[Date Prev][Date Next][Thread Prev][Thread Next][Date Index][Thread Index]
Re: [PATCH 03/11] acpi/ghes: Use HEST table offsets when preparing GHES
From: |
Jonathan Cameron |
Subject: |
Re: [PATCH 03/11] acpi/ghes: Use HEST table offsets when preparing GHES records |
Date: |
Thu, 23 Jan 2025 10:29:19 +0000 |
On Wed, 22 Jan 2025 16:46:20 +0100
Mauro Carvalho Chehab <mchehab+huawei@kernel.org> wrote:
> There are two pointers that are needed during error injection:
>
> 1. The start address of the CPER block to be stored;
> 2. The address of the ack, which needs a reset before next error.
>
> It is preferable to calculate them from the HEST table. This allows
> checking the source ID, the size of the table and the type of the
> HEST error block structures.
>
> Yet, keep the old code, as this is needed for migration purposes.
>
> Signed-off-by: Mauro Carvalho Chehab <mchehab+huawei@kernel.org>
Generally looks good. A few bits that I think could be made
easier to follow for anyone with the spec open in front of them.
Thanks,
Jonathan
> ---
> hw/acpi/ghes.c | 98 ++++++++++++++++++++++++++++++++++++++++++++------
> 1 file changed, 88 insertions(+), 10 deletions(-)
>
> diff --git a/hw/acpi/ghes.c b/hw/acpi/ghes.c
> index 34e3364d3fd8..b46b563bcaf8 100644
> --- a/hw/acpi/ghes.c
> +++ b/hw/acpi/ghes.c
> @@ -61,6 +61,23 @@
> */
> #define ACPI_GHES_GESB_SIZE 20
>
> +/*
> + * Offsets with regards to the start of the HEST table stored at
> + * ags->hest_addr_le, according with the memory layout map at
> + * docs/specs/acpi_hest_ghes.rst.
> + */
> +
> +/* ACPI 6.2: 18.3.2.8 Generic Hardware Error Source version 2
Local multiline comment style seems to be always
/*
* ACPI 6.2:...
So perhaps good to copy that.
> + * Table 18-382 Generic Hardware Error Source version 2 (GHESv2) Structure
> + */
> +#define HEST_GHES_V2_TABLE_SIZE 92
> +#define GHES_ACK_OFFSET (64 + GAS_ADDR_OFFSET)

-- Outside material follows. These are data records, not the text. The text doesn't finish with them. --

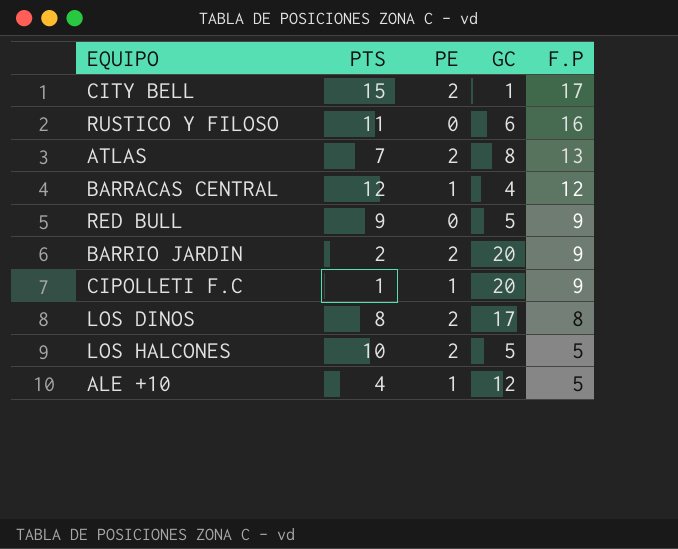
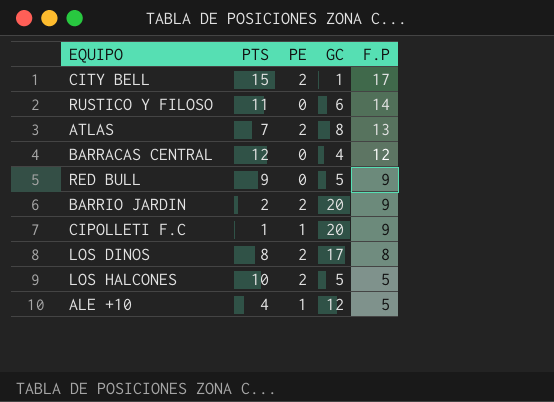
RUSTICO Y FILOSO | F.P: 16 -> 14
BARRACAS CENTRAL | PE: 1 -> 0

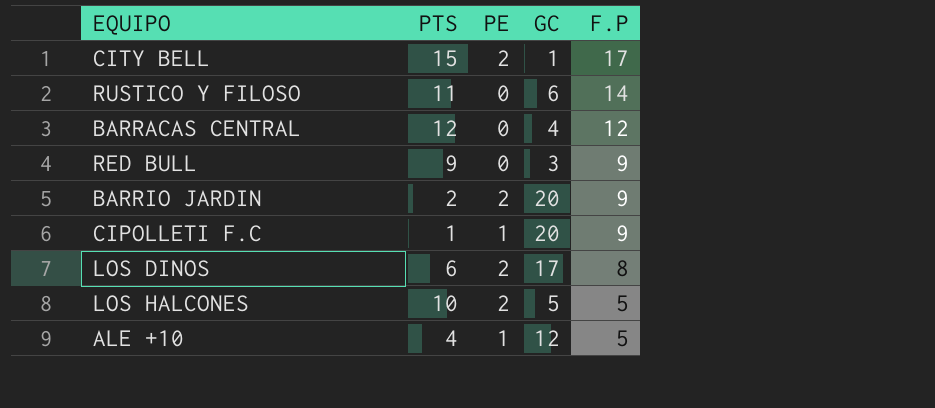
row ATLAS: 7 | 2 | 8 | 13 -> none
RED BULL | GC: 5 -> 3
LOS DINOS | PTS: 8 -> 6

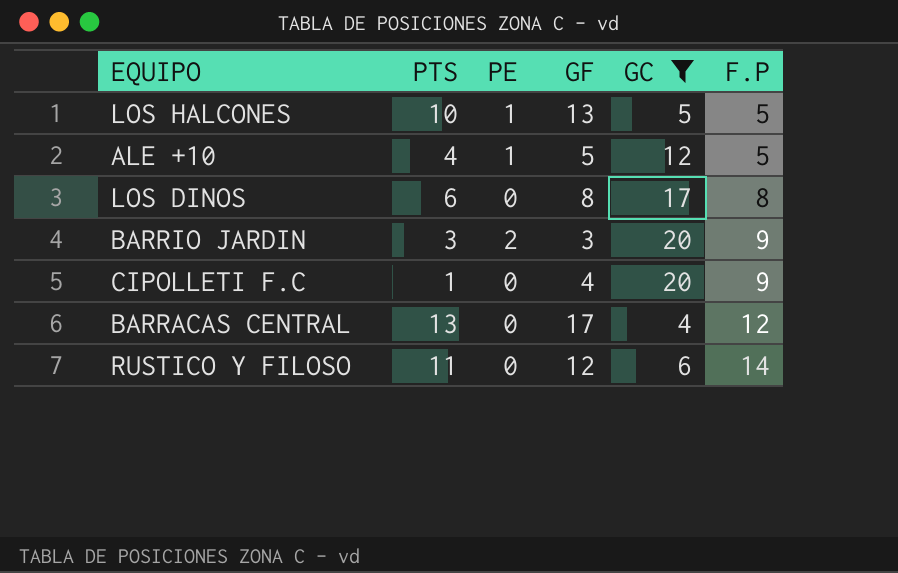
filter: none -> GC >= 4
row order: F.P descending -> F.P ascending
column GF | position: none -> 4
LOS HALCONES | PE: 2 -> 1
LOS DINOS | PE: 2 -> 0
BARRIO JARDIN | PTS: 2 -> 3
CIPOLLETI F.C | PE: 1 -> 0
BARRACAS CENTRAL | PTS: 12 -> 13

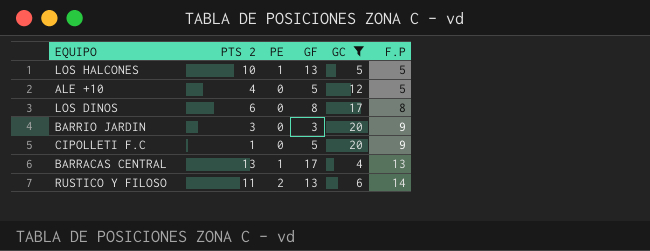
column name: PTS -> PTS 2
ALE +10 | PE: 1 -> 0
BARRIO JARDIN | PE: 2 -> 0
CIPOLLETI F.C | GF: 4 -> 5
BARRACAS CENTRAL | PE: 0 -> 1
BARRACAS CENTRAL | F.P: 12 -> 13
RUSTICO Y FILOSO | PE: 0 -> 2
RUSTICO Y FILOSO | GF: 12 -> 13

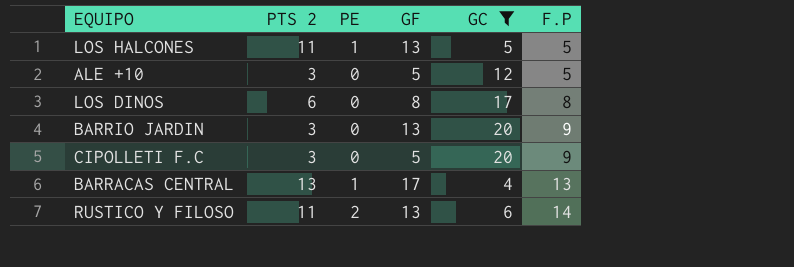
LOS HALCONES | PTS 2: 10 -> 11
ALE +10 | PTS 2: 4 -> 3
BARRIO JARDIN | GF: 3 -> 13
CIPOLLETI F.C | PTS 2: 1 -> 3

Using a GAS offset here to me obscures what is going on. I'd
explicitly handle the GAS where you are reading this.
We probably should sanity check the type as there are
some crazy options that might turn up one day.
Maybe worth using spec term of
GHES_READ_ACK_...
Obviously it's a question of who you are for whether it is read or
write, but maybe still worth using that term for easy checking
against the specification.
> +
> +/* ACPI 6.2: 18.3.2.7: Generic Hardware Error Source
same on comment format.
> + * Table 18-380: 'Error Status Address' field
> + */
> +#define GHES_ERR_ST_ADDR_OFFSET (20 + GAS_ADDR_OFFSET)
Maybe STS or spell out status? I found ST a bit confusing below.
> +
> /*
> * Values for error_severity field
> */
> @@ -212,14 +229,6 @@ static void build_ghes_error_table(GArray
> *hardware_errors, BIOSLinker *linker,
> {
> int i, error_status_block_offset;
>
> - /*
> - * TODO: Current version supports only one source.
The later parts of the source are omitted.